Copy, from the entries below, each line where the word "none" can be found.

(Detected change data)
▬▬▬
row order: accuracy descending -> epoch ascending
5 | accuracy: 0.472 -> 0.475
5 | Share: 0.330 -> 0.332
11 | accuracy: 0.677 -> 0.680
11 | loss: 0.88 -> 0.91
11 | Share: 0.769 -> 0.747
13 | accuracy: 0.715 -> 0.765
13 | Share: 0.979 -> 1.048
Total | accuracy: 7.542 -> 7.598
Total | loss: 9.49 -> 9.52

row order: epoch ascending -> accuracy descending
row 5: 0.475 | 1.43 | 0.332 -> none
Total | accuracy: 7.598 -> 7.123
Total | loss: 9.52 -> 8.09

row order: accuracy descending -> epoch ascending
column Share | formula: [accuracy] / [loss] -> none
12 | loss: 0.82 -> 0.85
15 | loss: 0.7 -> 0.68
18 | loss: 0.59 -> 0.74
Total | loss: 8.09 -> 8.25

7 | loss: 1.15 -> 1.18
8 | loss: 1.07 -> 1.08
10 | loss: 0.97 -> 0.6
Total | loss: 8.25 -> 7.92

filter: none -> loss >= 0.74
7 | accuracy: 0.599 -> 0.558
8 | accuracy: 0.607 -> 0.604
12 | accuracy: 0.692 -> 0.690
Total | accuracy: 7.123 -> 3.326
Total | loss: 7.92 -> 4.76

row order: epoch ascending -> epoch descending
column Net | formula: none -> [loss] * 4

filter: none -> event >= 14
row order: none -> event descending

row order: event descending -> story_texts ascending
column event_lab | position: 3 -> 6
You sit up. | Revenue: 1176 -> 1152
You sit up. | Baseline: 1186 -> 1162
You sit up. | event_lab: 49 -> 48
▬▬▬
● Task response
row 5: 0.475 | 1.43 | 0.332 -> none
column Share | formula: [accuracy] / [loss] -> none
filter: none -> loss >= 0.74
column Net | formula: none -> [loss] * 4
filter: none -> event >= 14
row order: none -> event descending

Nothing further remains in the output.